壳聚糖是自然界中存在的氨基碱性高分子多糖有机物,它的分子链上含有大量的官能团,如羟基基团(—OH)和氨基基团(—NH2)。它们可以与重金属产生良好的螯合作用,且壳聚糖的来源广、成本低、可生物降解[13]。但是,一般含重金属水体的pH为酸性,而壳聚糖在酸性条件下存在不稳定和易溶解的问题[14]。因此,通过对壳聚糖的结构进行改性以解决上述问题,在壳聚糖分子链上引入其他功能基团是一种有效的方法。在众多功能基团中,吡咯基具有含氮杂原子的芳香性共轭环,例如2-吡咯甲醛,具有较强的供电子性和配位能力,若将它们引入到壳聚糖分子链上,可提高壳聚糖在酸性条件下的稳定性[13]。生物炭是生物质在限氧或无氧条件下高温热解形成的富碳、高度芳香化、难熔性固态物质[14]。与传统活性炭相比,生物炭含有丰富的官能团,表现出对重金属良好的吸附性能,且其原材料来源广泛、制备成本更低,因此学者们对生物炭净化含重金属水体方面进行了大量研究[15-17]。但是原始生物炭存在粒径小、回收难的问题,这不利于生物炭在水处理领域的应用[18-19]。
本研究使用花生壳和玉米芯制备了两种不同的生物炭,以2-吡咯甲醛作为壳聚糖的改性剂,添加Fe3O4赋予其磁性以提升材料的操作便利性。
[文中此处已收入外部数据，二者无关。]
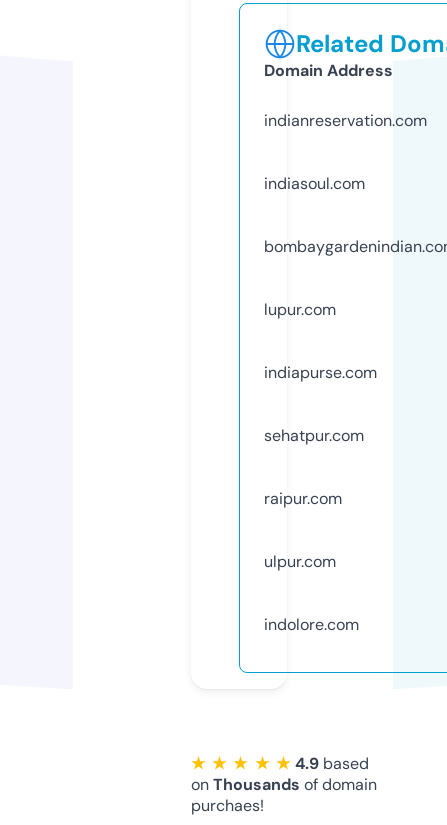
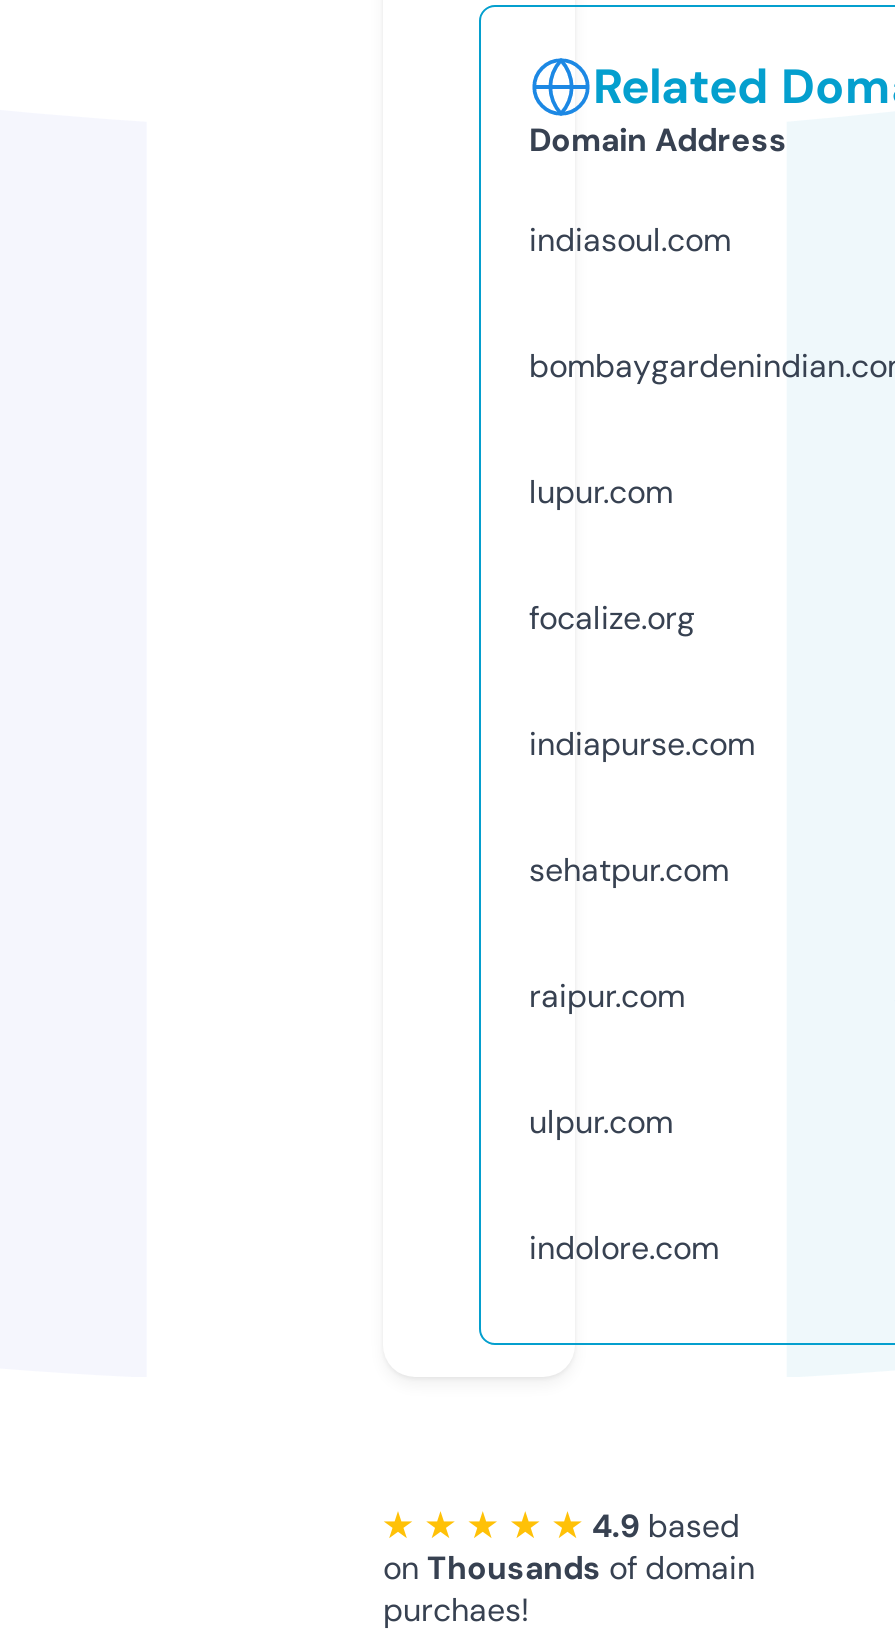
- indianreservation.com

moved up: indiasoul.com | lupur.com

+ focalize.org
实验中联合使用生物炭、2-吡咯甲醛、壳聚糖和Fe3O4四种材料制备了生物炭-壳聚糖磁性复合吸附剂并用于Pb2+和Cu2+的吸附研究。利用扫描电子显微镜(SEM)、比表面积分析仪(BET)和X射线衍射仪(XRD)研究了吸附剂的物理化学性质;利用批试验和数学理论模型研究了材料对Pb2+和Cu2+的吸附性能和理论吸附容量;使用实际地下水评估材料的实际应用潜能;使用X射线光电子能谱仪(XPS)对吸附前后材料的含氮官能团进行表征,分析参与吸附过程的官能团的种类以确定吸附机理。
1. 实验部分
1.1 实验材料
花生壳和玉米芯的产地为江苏省连云港市东海县白塔埠镇。硝酸铅和硝酸铜用于配制铜和铅溶液。壳聚糖、冰乙酸、四氧化三铁和2-吡咯甲醛用于磁性壳聚糖的制备。盐酸和氢氧化钠用于调节溶液pH。乙二胺四乙酸二钠(EDTA-2Na)用于材料解吸。实验所需化学试剂均为分析纯,均购自国药集团化学试剂有限公司。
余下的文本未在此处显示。